Records for the exercise section start

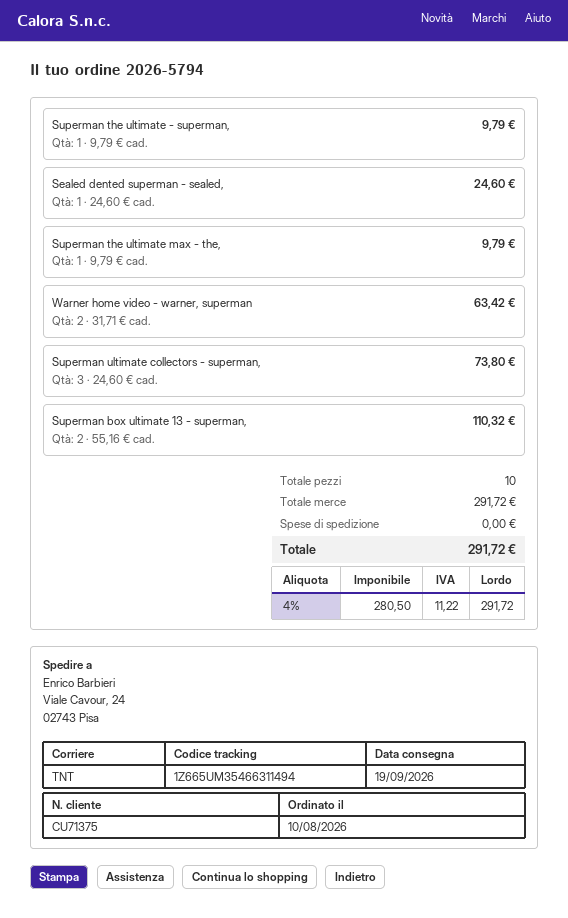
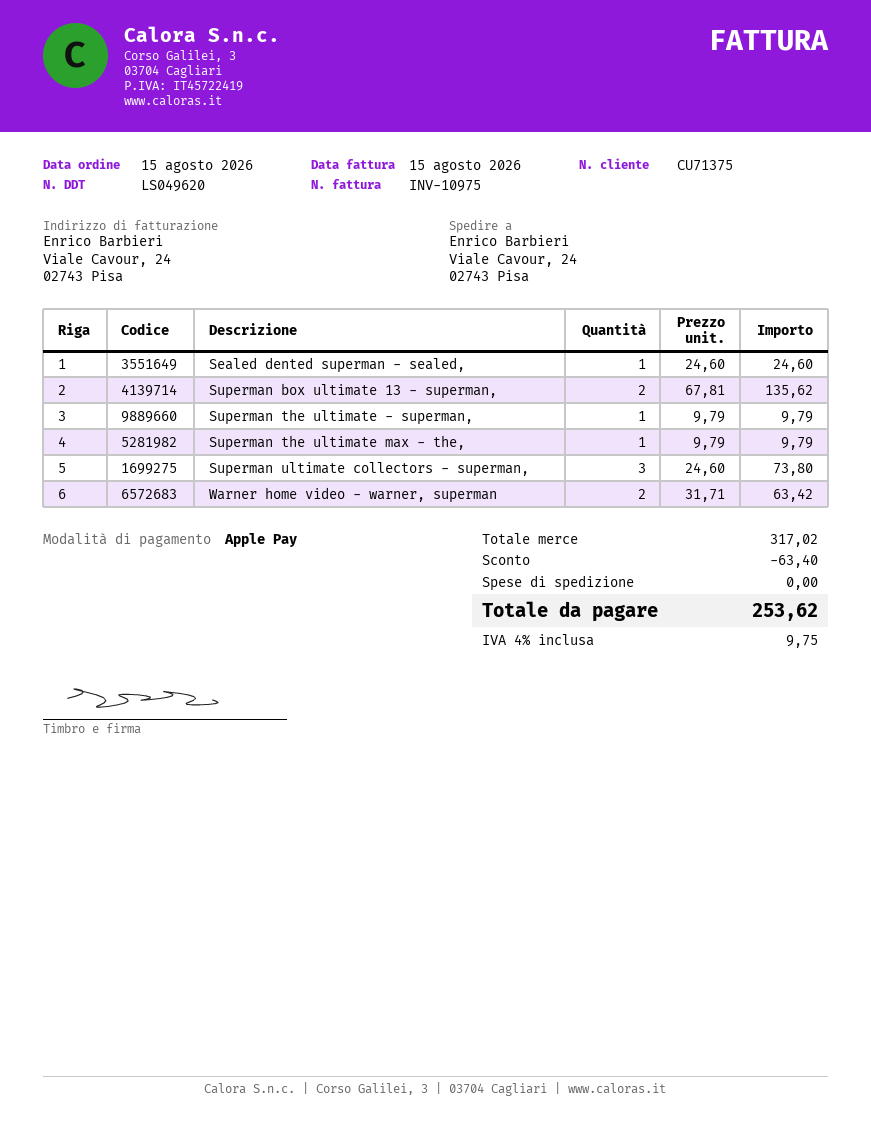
order date: 2026-08-10 -> 2026-08-15
Superman box ultimate 13 - superman,: 2 x 55.16 = 110.32 -> 2 x 67.81 = 135.62
subtotal: 291.72 -> 317.02
discount: none -> 63.40
tax: 4% = 11.22 -> 4% = 9.75
total: 291.72 -> 253.62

Records for the exercise section end

▶ _Work to be completed_: Give back the material word for word and drop the pictures it holds.

▶ _Expected output_:
order date: 2026-08-10 -> 2026-08-15
Superman box ultimate 13 - superman,: 2 x 55.16 = 110.32 -> 2 x 67.81 = 135.62
subtotal: 291.72 -> 317.02
discount: none -> 63.40
tax: 4% = 11.22 -> 4% = 9.75
total: 291.72 -> 253.62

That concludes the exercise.